4.4 Software Pipelining (Overview)¶

Software pipelining is a loop optimization technique that overlaps iterations of a loop, similar to how hardware pipelining overlaps instruction stages.

Idea: Instead of completing iteration $i$ before starting iteration $i+1$, begin iteration $i+1$ while iteration $i$ is still in progress:

Without software pipelining:     With software pipelining:
  Iter 1: LOAD-ADD-STORE         Cycle 0: LOAD[1]
  Iter 2: LOAD-ADD-STORE         Cycle 1: LOAD[2], ADD[1]
  Iter 3: LOAD-ADD-STORE         Cycle 2: LOAD[3], ADD[2], STORE[1]
                                  Cycle 3: LOAD[4], ADD[3], STORE[2]
                                  ...

The steady-state of the software pipeline executes parts of multiple iterations simultaneously, keeping all functional units busy.
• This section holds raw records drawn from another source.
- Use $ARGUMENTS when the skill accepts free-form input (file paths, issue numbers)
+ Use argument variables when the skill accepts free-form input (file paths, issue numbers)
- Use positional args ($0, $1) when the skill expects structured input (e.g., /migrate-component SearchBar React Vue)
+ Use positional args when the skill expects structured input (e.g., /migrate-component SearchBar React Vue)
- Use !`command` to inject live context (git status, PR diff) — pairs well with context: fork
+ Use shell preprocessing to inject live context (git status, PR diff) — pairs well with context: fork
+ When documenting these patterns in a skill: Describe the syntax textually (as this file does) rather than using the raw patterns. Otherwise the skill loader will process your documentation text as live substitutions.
Software pipelining is most commonly implemented using modulo scheduling, which finds a schedule for one iteration such that repeating it with a fixed initiation interval (II) produces a valid overlapping schedule.

5. Peephole Optimization¶

5.1 What Is Peephole Optimization?¶

Peephole optimization examines a small window (the "peephole") of consecutive instructions and replaces them with faster or shorter equivalents. It is applied after code generation as a final cleanup pass.
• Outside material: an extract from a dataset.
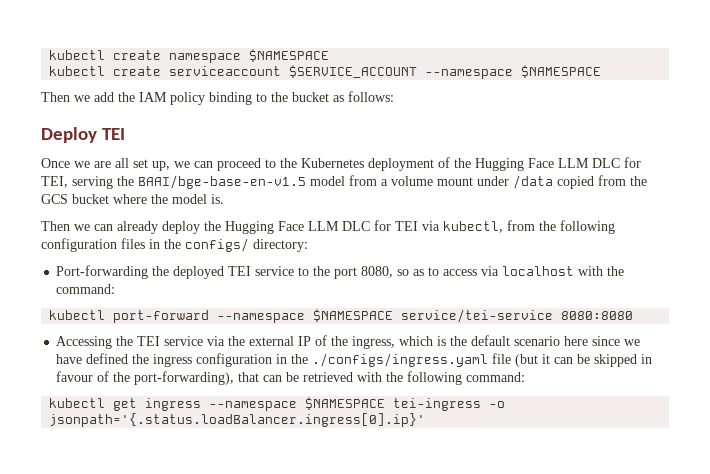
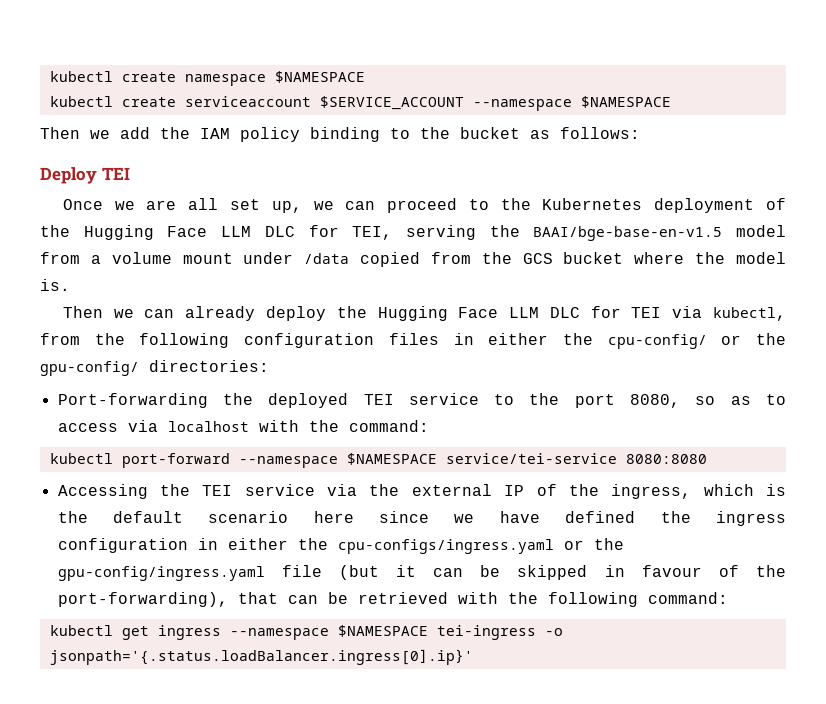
- Then we can already deploy the Hugging Face LLM DLC for TEI via kubectl, from the following configuration files in the configs/ directory:
+ Then we can already deploy the Hugging Face LLM DLC for TEI via kubectl, from the following configuration files in either the cpu-config/ or the gpu-config/ directories:
- Accessing the TEI service via the external IP of the ingress, which is the default scenario here since we have defined the ingress configuration in the ./configs/ingress.yaml file (but it can be skipped in favour of the port-forwarding), that can be retrieved with the following command:
+ Accessing the TEI service via the external IP of the ingress, which is the default scenario here since we have defined the ingress configuration in either the cpu-configs/ingress.yaml or the gpu-config/ingress.yaml file (but it can be skipped in favour of the port-forwarding), that can be retrieved with the following command:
5.2 Common Peephole Optimizations¶

Redundant Load/Store Elimination¶

Before:                  After:
  STORE R1, [addr]       STORE R1, [addr]
  LOAD  R1, [addr]       (load eliminated -- R1 already has the value)

Redundant Moves¶

Before:                  After:
  MOV R1, R2             (eliminated if R1 == R2, or
  MOV R2, R1              second move eliminated if first is sufficient)

Strength Reduction¶

Before:                  After:
  MUL R1, R2, #2         SHL R1, R2, #1    (shift is cheaper)
  MUL R1, R2, #8         SHL R1, R2, #3
  DIV R1, R2, #4         SHR R1, R2, #2    (for unsigned)

Algebraic Simplification¶

Before:                  After:
  ADD R1, R2, #0         MOV R1, R2         (or eliminated if R1==R2)
  MUL R1, R2, #1         MOV R1, R2
  MUL R1, R2, #0         MOVI R1, #0
  SUB R1, R2, #0         MOV R1, R2

Branch Optimization¶

Before:                  After:
  JMP L1                 JMP L2             (jump-to-jump elimination)
  ...
L1: JMP L2

Before:                  After:
  BEQ L1                 BNE L2             (branch-over-jump elimination)
  JMP L2                 ...
L1: ...                  L2: ...

Unreachable Code Elimination¶

Before:                  After:
  JMP L1                 JMP L1
  ADD R1, R2, R3         (unreachable, eliminated)
  MOV R4, R5             (unreachable, eliminated)
L1: ...                  L1: ...

5.3 Python Implementation: Peephole Optimizer¶

"""Peephole optimizer for a simple instruction set."""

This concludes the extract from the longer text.